I’m back to Colombo after visiting my family in Kurunegala. By now u should have received an email inviting u to check out the photos I added to the online gallery.
Um, let’s see. Where to start.
So I took a train to Kurunegala. Pretty laid back, actually. I love travelling by train, watching the scenery sort of whiz by. It seems a lot safer than driving here, that’s for sure. The motorists here are absolutely psychotic, and could give a New York cabbie a run for his money.

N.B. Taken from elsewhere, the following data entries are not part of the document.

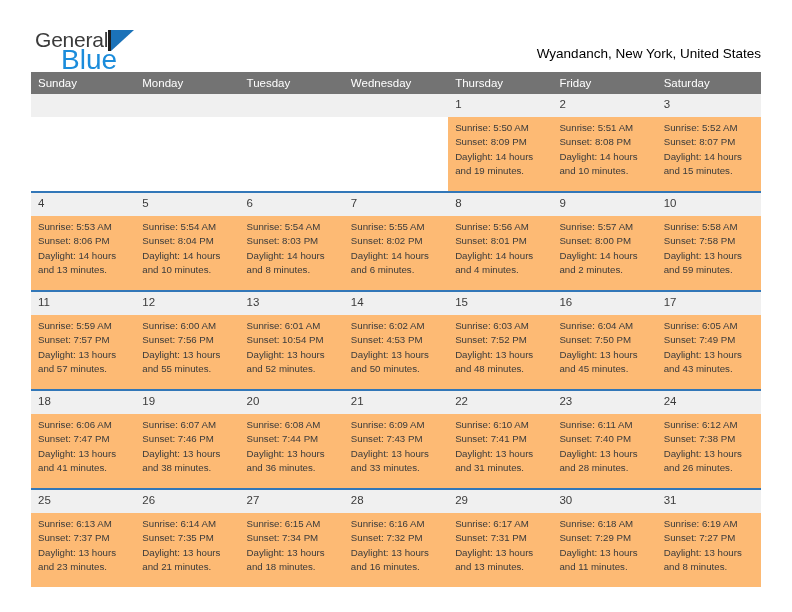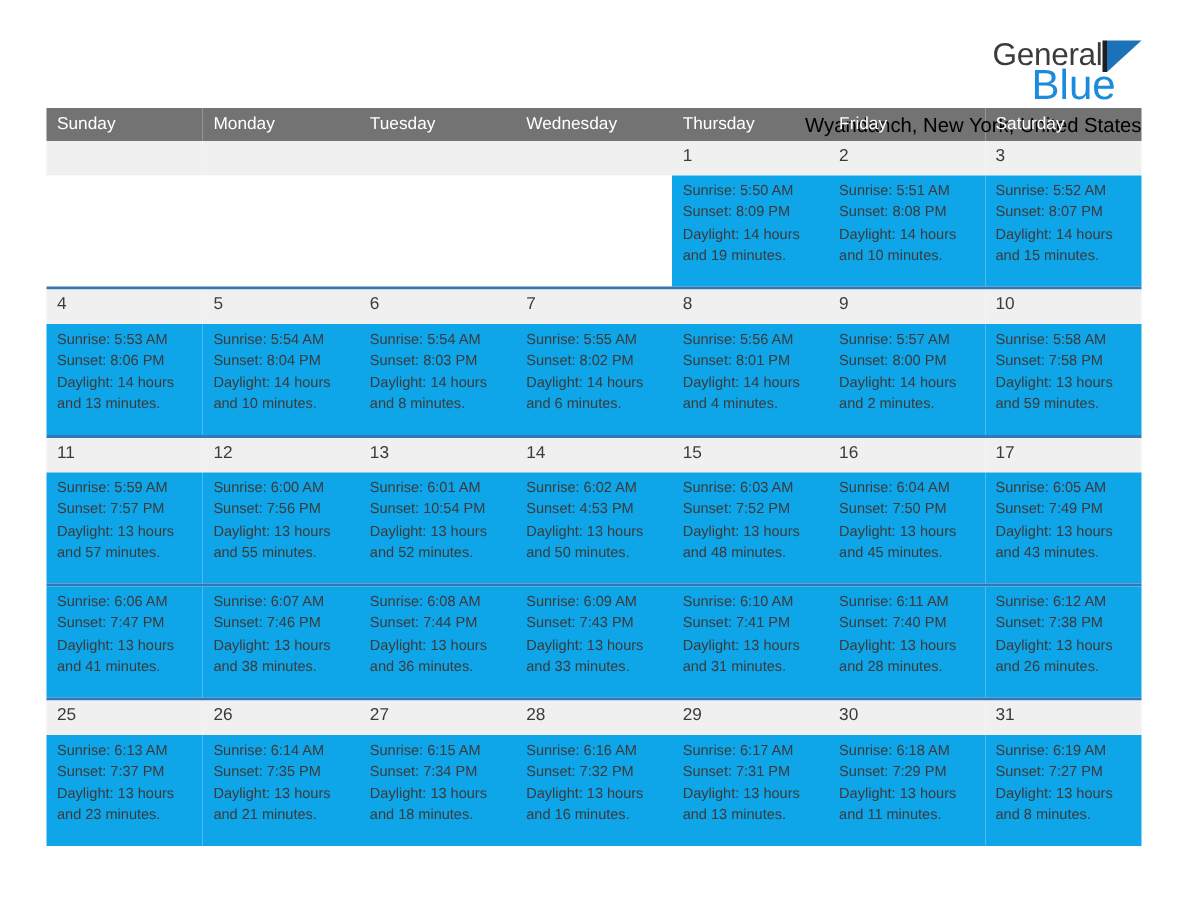"General" .masthead { align-items: flex-end -> center; flex-direction: column -> none }
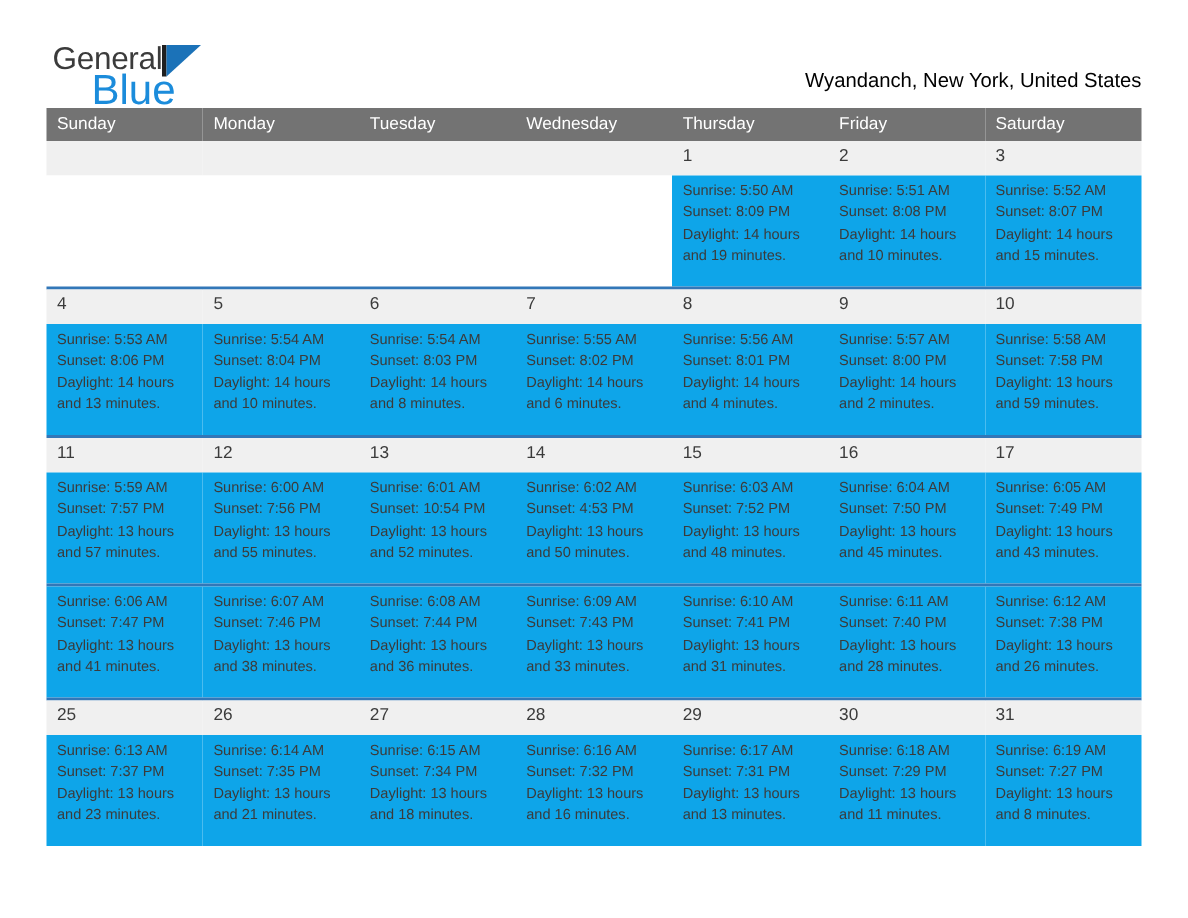"Sunrise: 5:50 AM" .info-row td { background: #0ea5e9 -> #fdba74 }
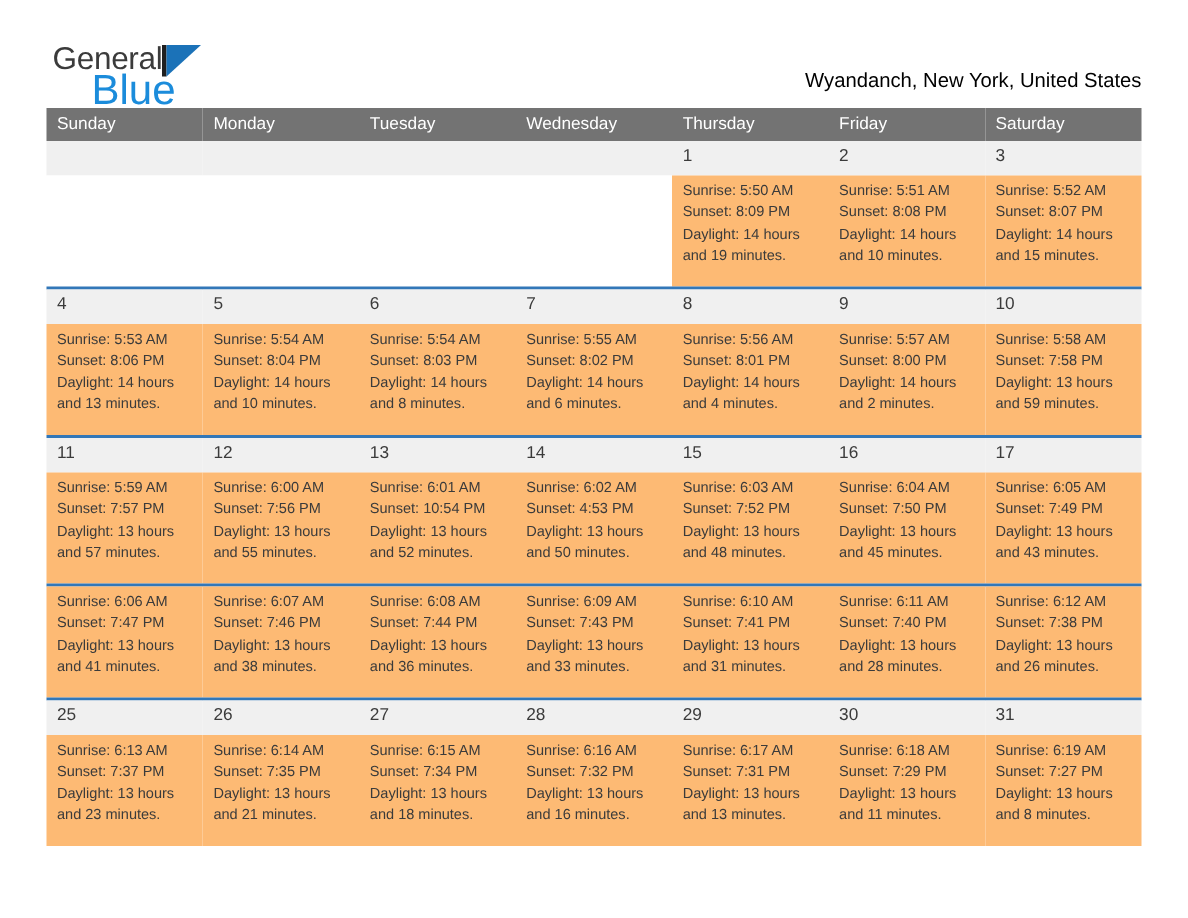"18" tr.daynum-row { html: none -> <tr> <td>18</td> <td>19</td> <td>20</td> <td>21</td> <td>22</td> <td>23</td> <td>24</td> </tr> }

I arrived in Kurunegala late monday evening, and spent some time with my family. The following day, I took a walk around the village with my aunt. Two things come to mind as I recall that experience: 1) everyone recognized me, because I used to live there as a kid and 2) if I thought being stared at in Colombo because of my dreads was bad, I was in for it in the village. So it was similar to being some kind of celebrity. The village (Thiragama) was pretty laid back. I spent my days either reading, or walking around. The food was great. At night, I took a nude “shower” by the well, if u consider using a bucket a shower. It was deliciously cold, and helped me shed layers of sweat that one inevitably accumulates while there. One night, it rained heavily, and I decided to take my shower under the drainspout. I had my cousin turn off all the lights, and I stripped again, and it was freakin’ amazing! I can’t even convey what that feels like in words. To be surrounded by inky black night, with a storm raging above you, immersed in yummy cold water is totally out of this world, yet so much part of this world.
Part of Kurunegala’s attraction is this huge rock called “Athugalle.” A couple years ago, the Buddhist Ministry built a huge Buddha statue up on top, right in front of all the radio/tv/mobile phone antennas perched up there. Quite the juxtaposition, actually! Anyway, I went there with my aunt Susila and my cousin Dilini. We checked out the statue and the view, and then started walking back down. There was a little shop and we picked up some cookies. As we continued our descent, we were suddenly appoached by a gang of monkeys, all of whom wanted some cookies. So Susila threw one a cookie, but then we were swarmed. One of them jumped up on me, and I raised my knee in defense to knock it off. Seconds later, another came charging out of the brush, teeth bared aggressively. I had to make all sorts of noise and hide the cookies before those monkeys would leave us alone.